::: DATA LISTING

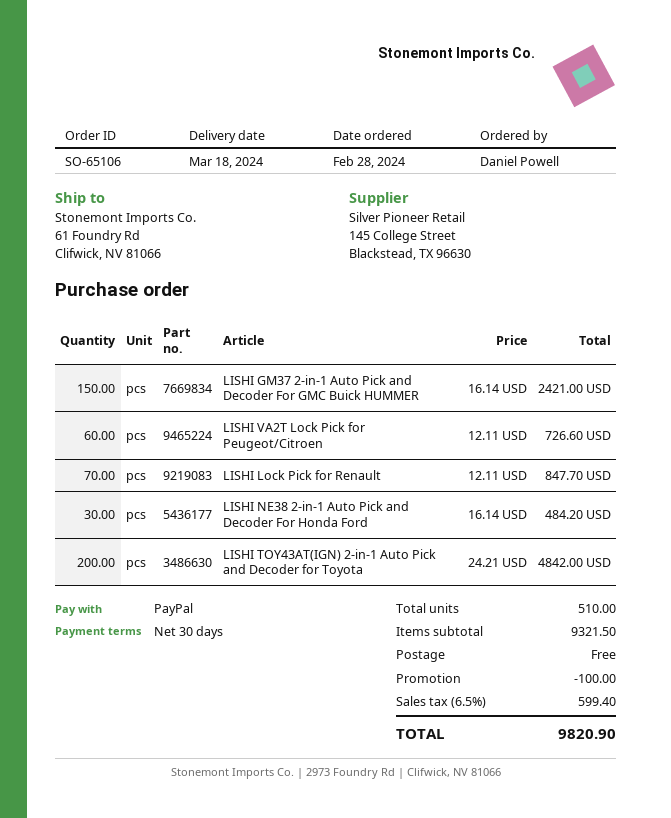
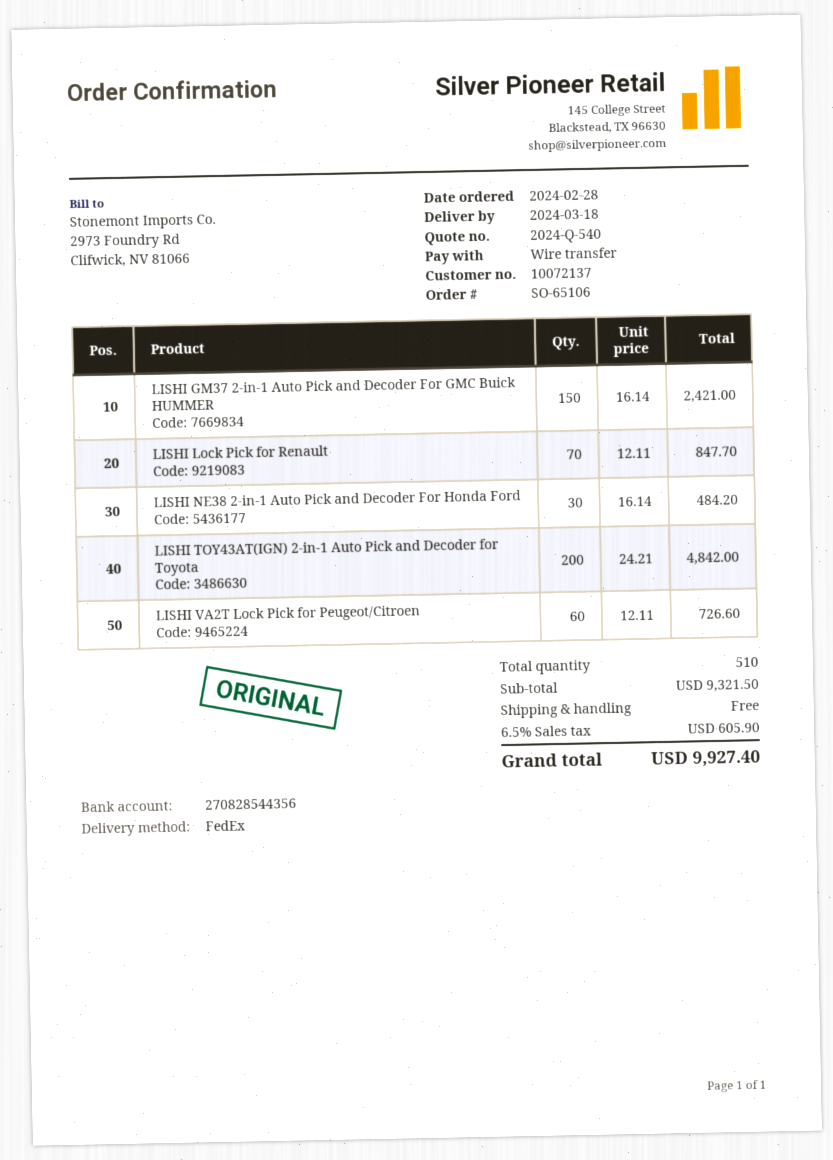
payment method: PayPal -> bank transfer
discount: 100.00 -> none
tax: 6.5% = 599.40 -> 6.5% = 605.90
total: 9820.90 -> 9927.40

::::::
::: DATA LISTING

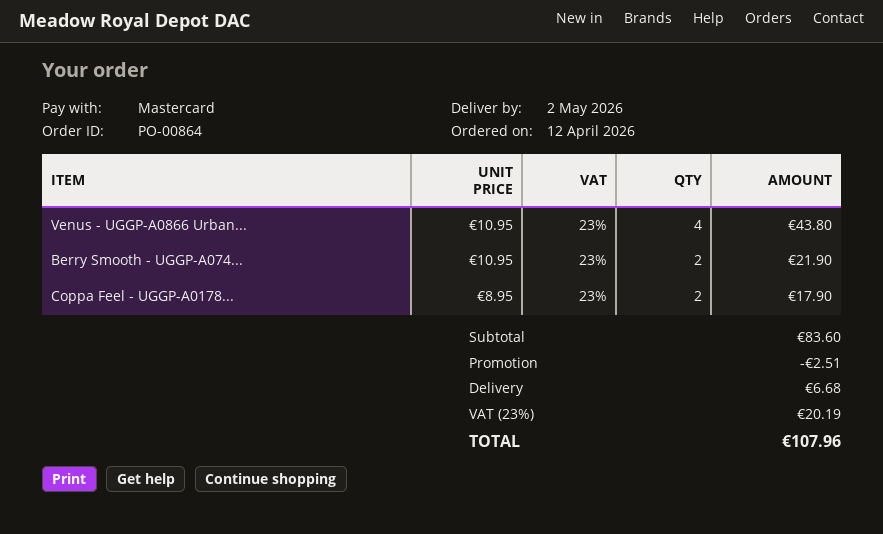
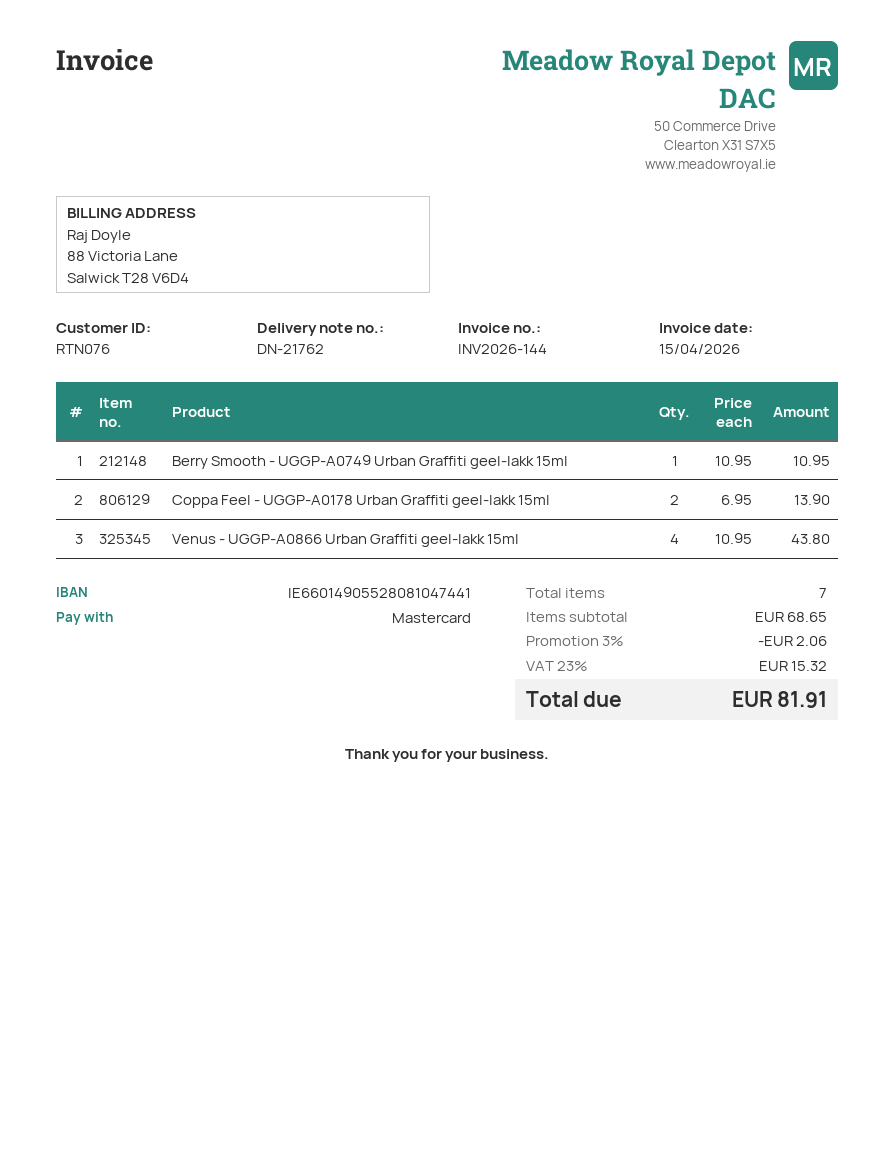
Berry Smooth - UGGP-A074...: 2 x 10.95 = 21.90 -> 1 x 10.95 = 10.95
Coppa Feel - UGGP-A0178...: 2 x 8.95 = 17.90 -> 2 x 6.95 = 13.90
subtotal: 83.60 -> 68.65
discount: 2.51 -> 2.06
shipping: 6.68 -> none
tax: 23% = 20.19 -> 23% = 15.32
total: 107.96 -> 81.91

::::::
::: DATA LISTING

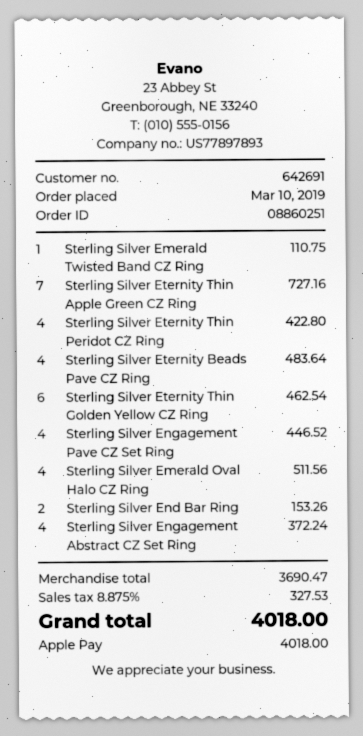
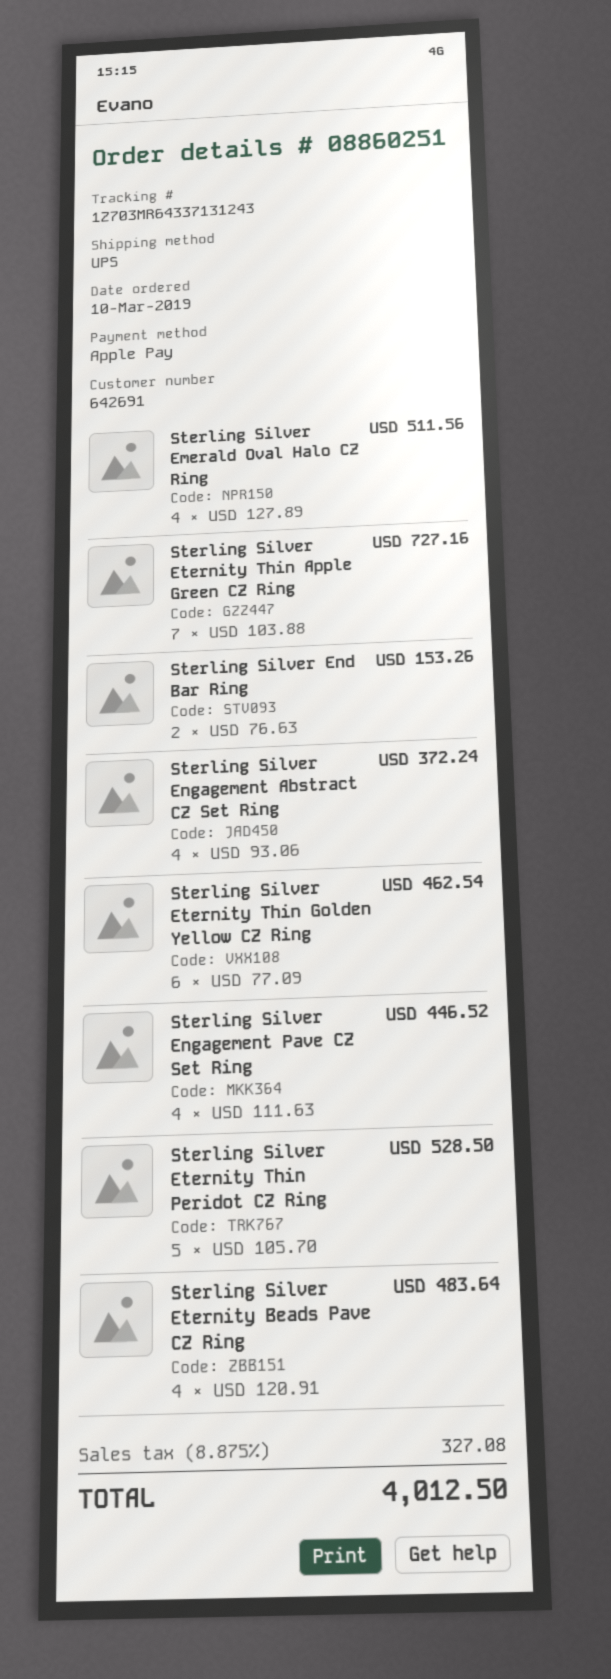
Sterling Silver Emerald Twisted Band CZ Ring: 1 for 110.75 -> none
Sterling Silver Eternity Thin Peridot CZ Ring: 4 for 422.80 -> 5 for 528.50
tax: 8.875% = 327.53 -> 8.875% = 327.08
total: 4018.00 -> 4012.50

::::::

EXERCISE PROMPT
Each line of the data in which the string "Silver" appears needs to be copied.

SOLVED EXERCISE
Sterling Silver Emerald Twisted Band CZ Ring: 1 for 110.75 -> none
Sterling Silver Eternity Thin Peridot CZ Ring: 4 for 422.80 -> 5 for 528.50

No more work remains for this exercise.